The expected result is the full listing, retyped exactly, without a single picture.

[Provided material Boundary: Start]

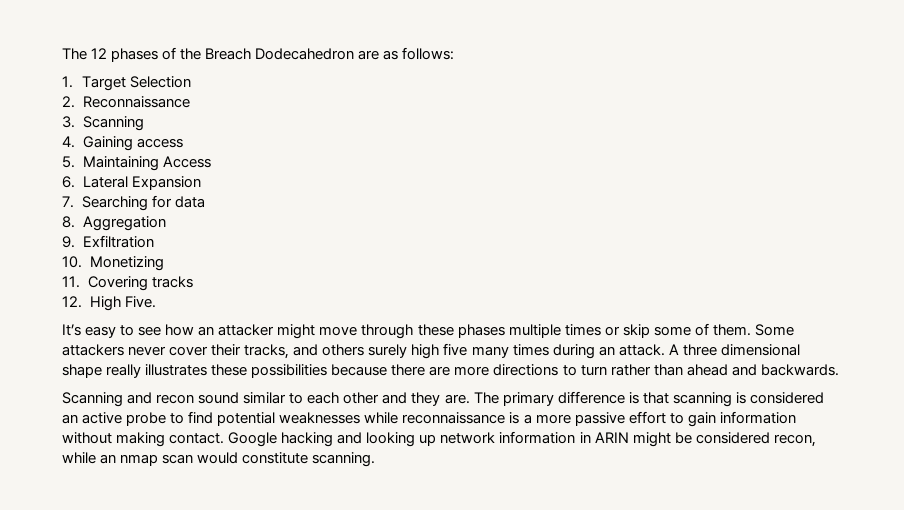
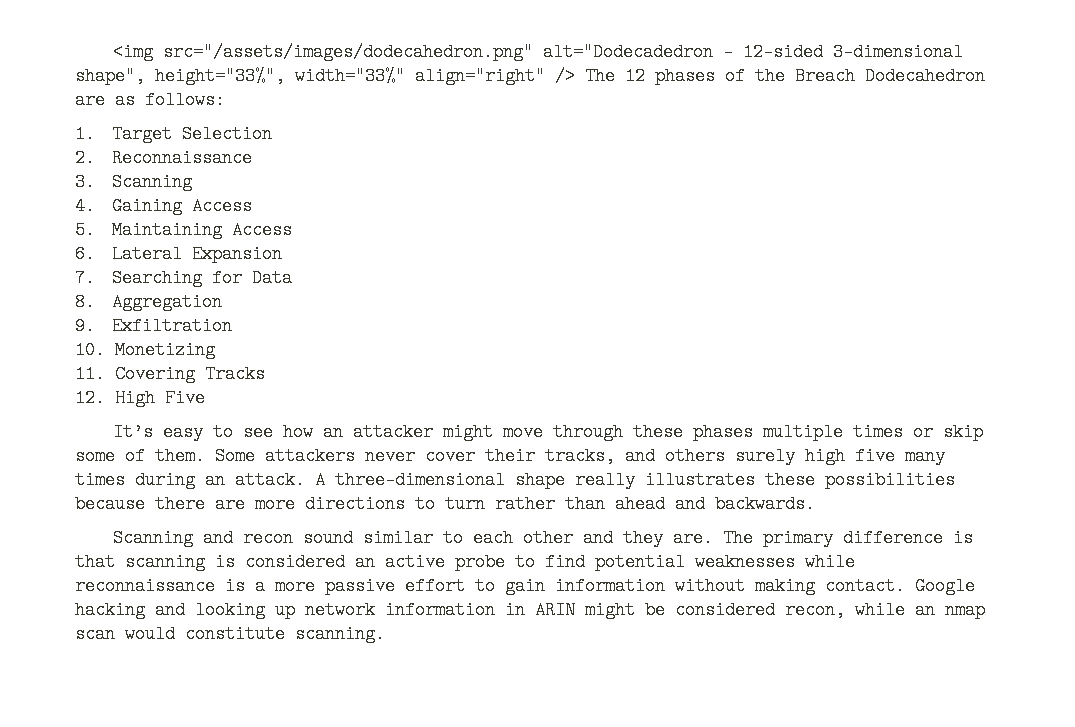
(62, 54) none -> [112,43,963,61] [75,67,575,85] <img src="/assets/images/dodecahedron.png" alt="Dodecadedron - 12-sided 3-dimensional shape", height="33%", width="33%" align="right" />
[136,138,183,148] access -> [192,197,253,215] Access
[175,196,206,208] data -> [252,269,293,287] Data
[151,276,193,288] tracks -> [204,365,265,383] Tracks
[124,296,156,308] Five. -> [164,389,205,407] Five
[682,344,800,356] three dimensional -> [335,471,505,489] three-dimensional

[Provided material Boundary: End]

• Task response:
(62, 54) none -> [112,43,963,61] [75,67,575,85] <img src="/assets/images/dodecahedron.png" alt="Dodecadedron - 12-sided 3-dimensional shape", height="33%", width="33%" align="right" />
[136,138,183,148] access -> [192,197,253,215] Access
[175,196,206,208] data -> [252,269,293,287] Data
[151,276,193,288] tracks -> [204,365,265,383] Tracks
[124,296,156,308] Five. -> [164,389,205,407] Five
[682,344,800,356] three dimensional -> [335,471,505,489] three-dimensional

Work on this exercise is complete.